Give back each entry unchanged, minus pictures.

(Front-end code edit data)
########

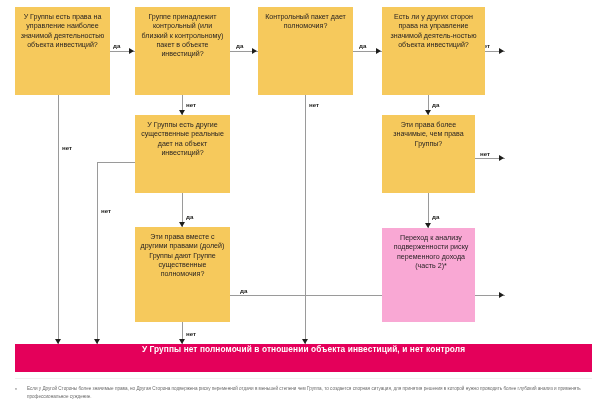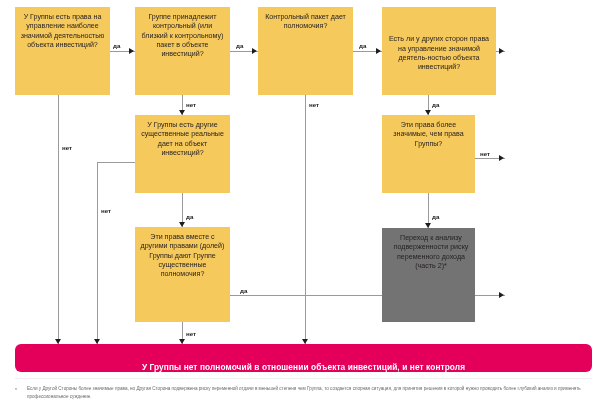"Есть ли у других сторон" div.box { align-items: center -> none; width: 114px -> 103px }
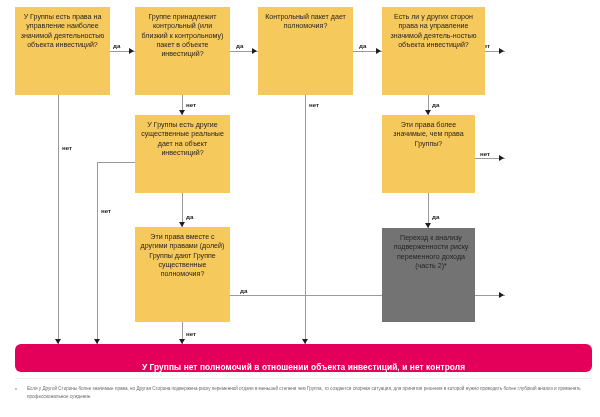"Переход к анализу подверженности риску" .lightpink { background: #737373 -> #f9a8d4 }
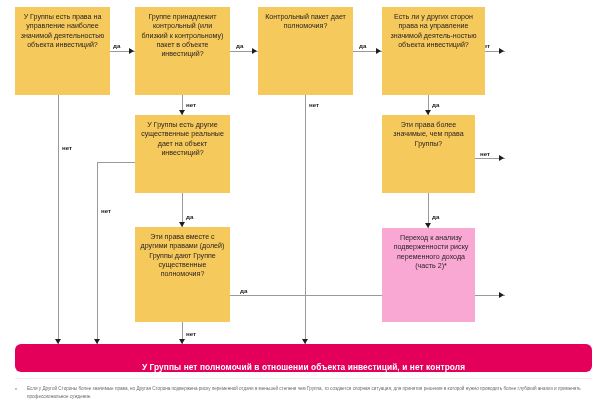"У Группы нет полномочий в" .bottom-bar { align-items: flex-end -> flex-start; border-radius: 6px -> none }
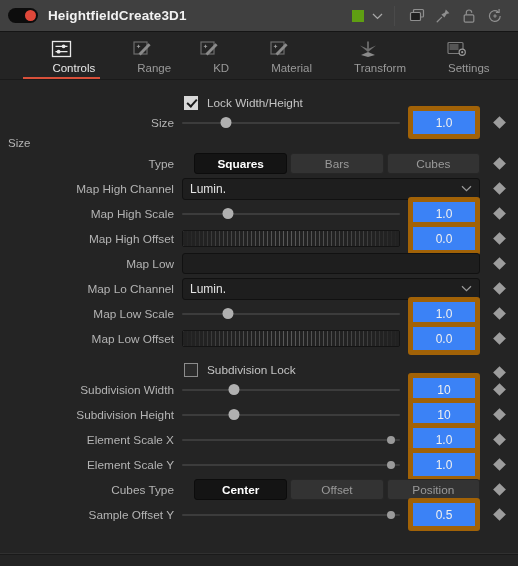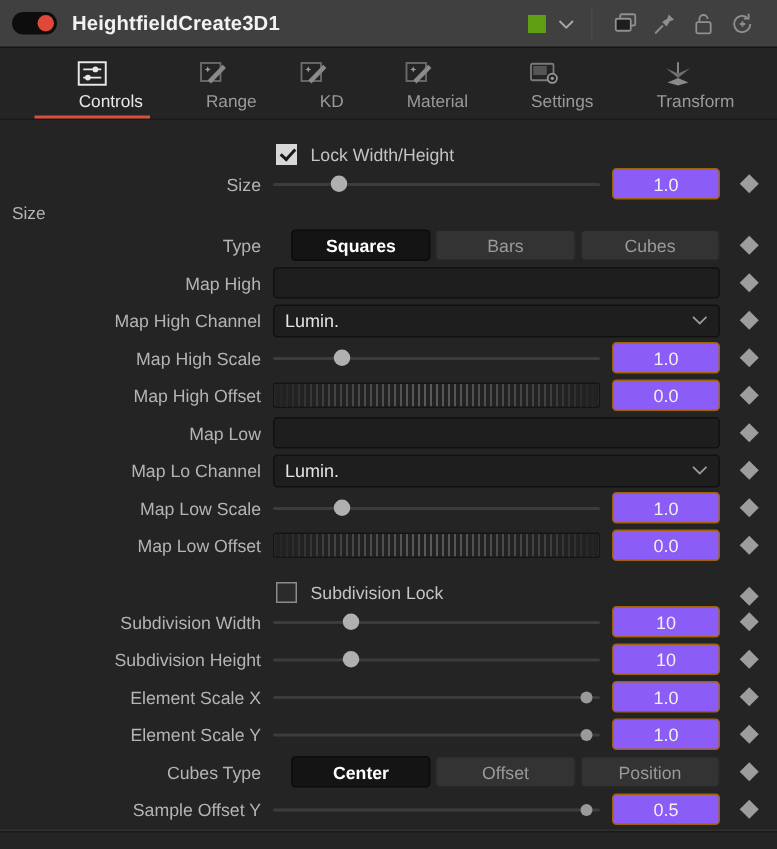"Settings" div.tab { order: before "Transform" -> after "Transform" }
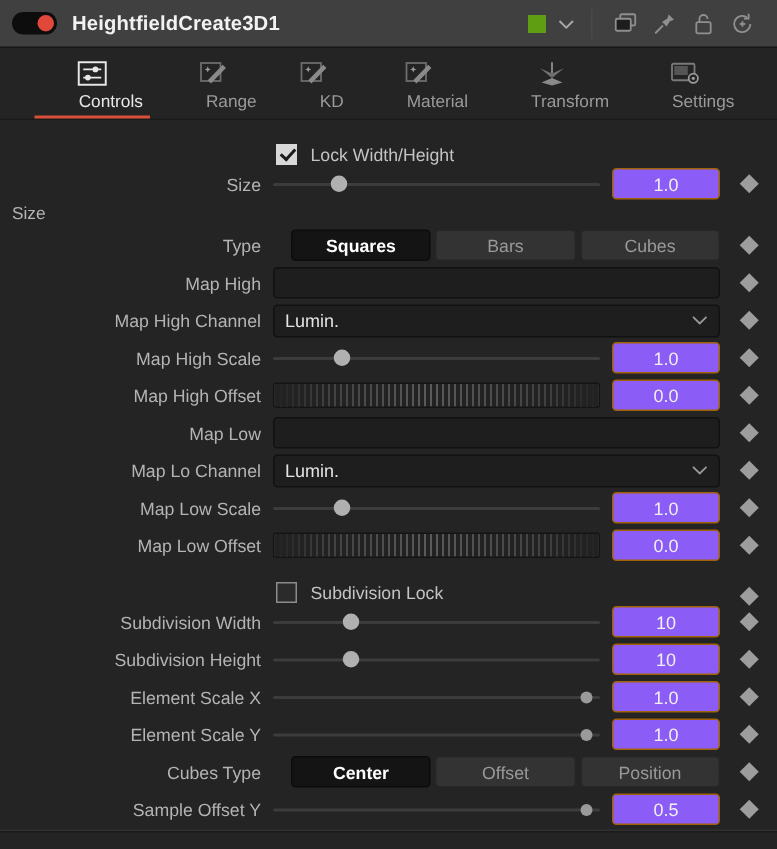"1.0" .numfield { background: #8b5cf6 -> #3b82f6; border: 1px solid #a16207 -> 5px solid #a16207; height: 21px -> 33px }
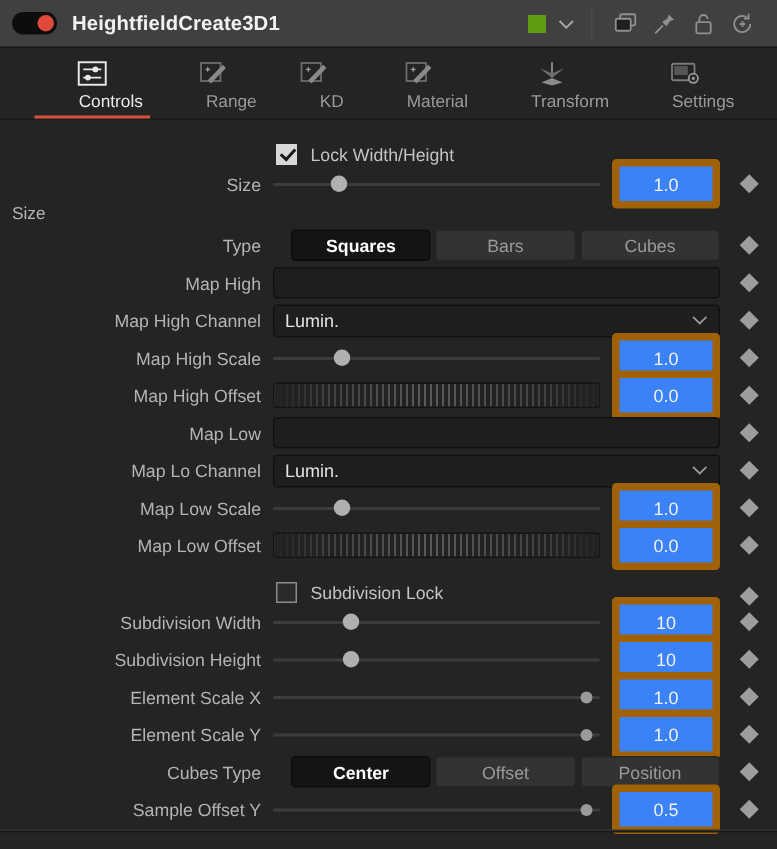"Map High" div.row { html: <div> <span>Map High</span> <span> <span></span> </span> <span> <span></span> </span> </div> -> none }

########

Finished exercise
"Есть ли у других сторон" div.box { align-items: center -> none; width: 114px -> 103px }
"Переход к анализу подверженности риску" .lightpink { background: #737373 -> #f9a8d4 }
"У Группы нет полномочий в" .bottom-bar { align-items: flex-end -> flex-start; border-radius: 6px -> none }
"Settings" div.tab { order: before "Transform" -> after "Transform" }
"1.0" .numfield { background: #8b5cf6 -> #3b82f6; border: 1px solid #a16207 -> 5px solid #a16207; height: 21px -> 33px }
"Map High" div.row { html: <div> <span>Map High</span> <span> <span></span> </span> <span> <span></span> </span> </div> -> none }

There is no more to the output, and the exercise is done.